The powerful explosion of last summer’s protests against cop brutality and racism makes this clear. It is the government—from the federal level down to every city and town, led by Democrats or Republicans—that is responsible for the plague of gunning down African Americans and others because of the color of their skin. We demand authorities charge, try, and jail every cop who engages in such brutality. And we should remember that the cops exist to serve that government and the capitalist class it represents and acts for. The government and its police forces are a far greater danger for working people and our allies than any rightist gang today.[4]

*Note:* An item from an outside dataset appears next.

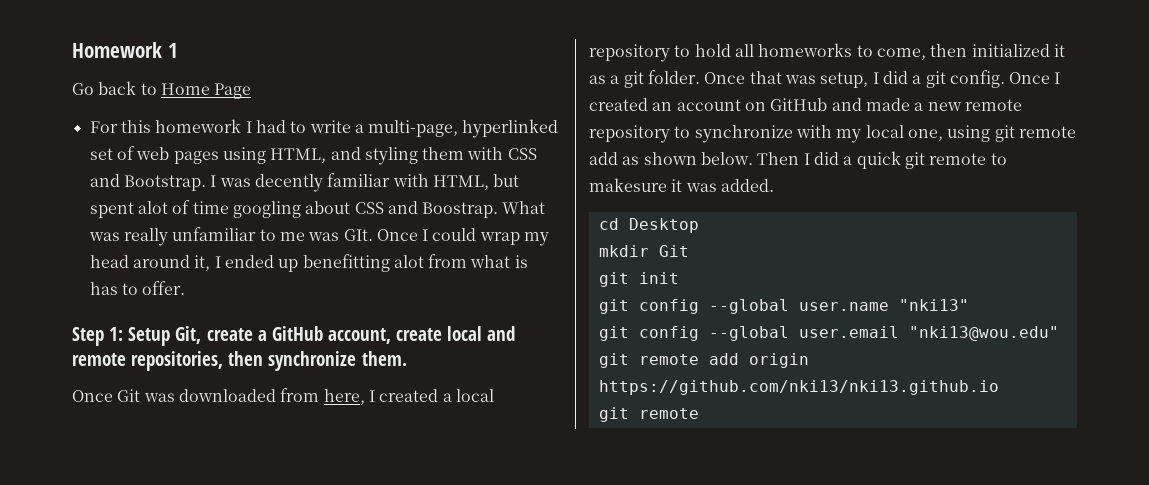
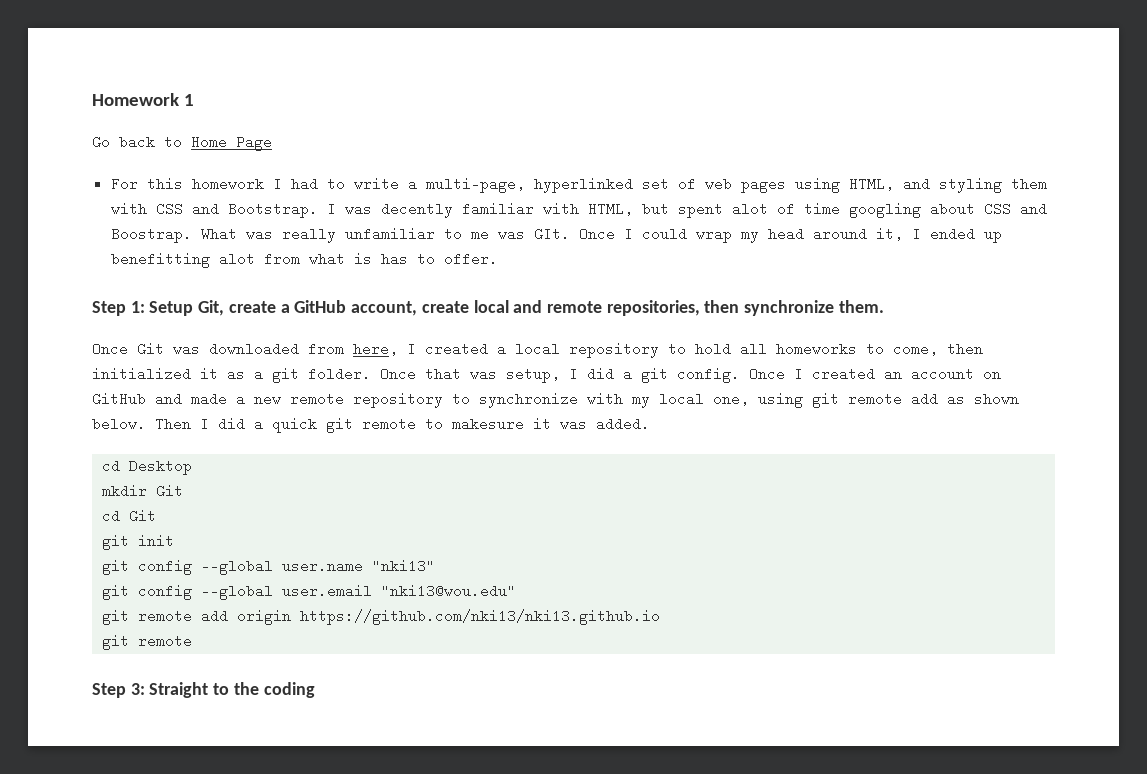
(689, 251) none -> [102,509,157,523] // cd Git
(699, 413) none -> [92,682,315,698] // Step 3: Straight to the coding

(Photo: Stephanie Keith/Getty Images)
ENDNOTES
[1] The book Fascism and Big Business by Daniel Guerin, written in 1938 during the rise of fascism in Germany and elsewhere in Europe, is a valuable resource. Major excerpts of the book are available online at https://www.marxists.org/history/etol/writers/guerin/1938/10/fascism.htm
[2] For an explanation of Bonapartism see “Radicalism, Bonapartism, and the Aftermath of the 2020 U.S. Elections” published Jan. 13, 2021, on World-Outlook.com. https://wordpress.com/post/world-outlook.com/10
[3] The entire discussion can be found in the Education for Socialists Bulletin Counter-mobilization: A Strategy to Fight Racist and Fascist Attacks. https://www.marxists.org/history/etol/document/swp-us/education/counter/index.htm. The printed version can also be ordered from Pathfinder Press.
[4] James P. Cannon’s letter cited above, like the comments by Farrell Dobbs, can also be found in another collection of material available online, titled, The Fight Against Fascism in the USA — Forty Years of Struggle Described By Participants. https://www.marxists.org/history/etol/document/swp-us/education/antifascism/index.htm. The printed version can also be ordered from Pathfinder Press.
World-Outlook.com also recommends the Education for Socialist bulletin What Is American Fascism — Writings on Father Coughlin, Mayor Frank Hague and Senator Joseph McCarthy by James P. Cannon and Joseph Hansen. It is available online at https://www.marxists.org/history/etol/document/swp-us/education/WIAF.pdf. The printed version can also be ordered from Pathfinder Press.
Categories: US Politics
Thanks for your excellent analysis and all the references. So helpful!
Thank you Gina! Please help distribute the article as widely as possible.
Great article – the long Dobbs quote is excellent. However, one aspect of the discussion which confuses many people is only dealt with in passing here. There is an argument which says that the only kind of censorship is state censorship, and since Twitter, Facebook etc are private corporations (albeit huge ones) they therefore have the right to set up their conditions of service however they wish, and exclude anyone they wish to. Clearly you disagree with that, but I’d be interested in seeing your answer to that line of argument.
James thanks for your comment. As you note, the article clearly opposes censorship whether it comes from the state or from “tech” giants, which are private corporations. For the same reason that when millions of people mobilized in the United States during the civil rights movement demanding an end to segregation they were opposing racist discrimination not only by the government and its institutions but by large and small companies and other private entities. Under the profit system, most of economic and social life is governed by the magnates of capital, so when we try to defend democratic rights, for the reasons the article explains, the rules apply not only to public institutions but private ones as well.